> [INSTRUCTIONS FOR THE TASK]: Below are entries; copy exactly the lines from the one with "- Dotty-dokka" through the one with "generated using scala3doc", both included, and leave out the rest.

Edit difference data
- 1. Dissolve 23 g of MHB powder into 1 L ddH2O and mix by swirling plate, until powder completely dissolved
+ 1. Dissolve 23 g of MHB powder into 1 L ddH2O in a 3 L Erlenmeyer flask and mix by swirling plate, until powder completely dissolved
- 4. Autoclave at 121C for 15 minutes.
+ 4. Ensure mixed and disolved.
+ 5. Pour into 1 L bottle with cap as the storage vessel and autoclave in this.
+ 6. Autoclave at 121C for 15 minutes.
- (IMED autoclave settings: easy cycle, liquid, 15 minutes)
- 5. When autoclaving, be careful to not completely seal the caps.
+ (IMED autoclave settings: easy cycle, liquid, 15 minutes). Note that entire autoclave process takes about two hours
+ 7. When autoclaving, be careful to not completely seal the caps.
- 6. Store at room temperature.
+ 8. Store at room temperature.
---
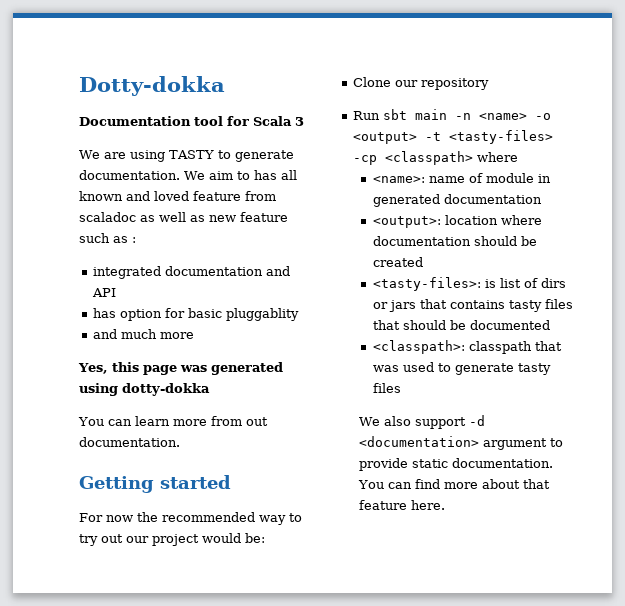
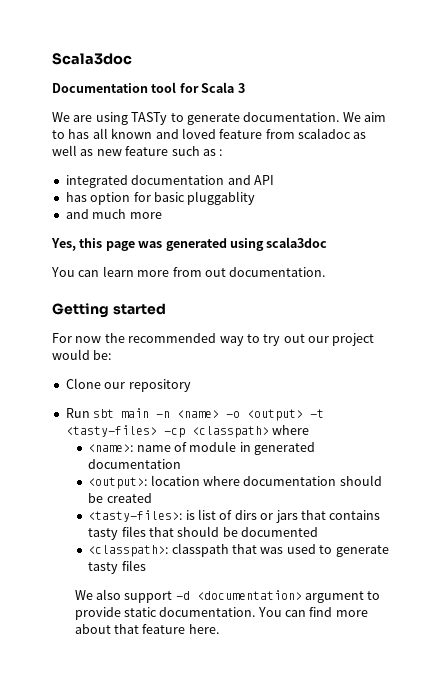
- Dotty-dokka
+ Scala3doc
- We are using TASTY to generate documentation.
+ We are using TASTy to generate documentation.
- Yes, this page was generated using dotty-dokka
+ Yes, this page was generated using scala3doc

> [RESPONSE BOX]:
- Dotty-dokka
+ Scala3doc
- We are using TASTY to generate documentation.
+ We are using TASTy to generate documentation.
- Yes, this page was generated using dotty-dokka
+ Yes, this page was generated using scala3doc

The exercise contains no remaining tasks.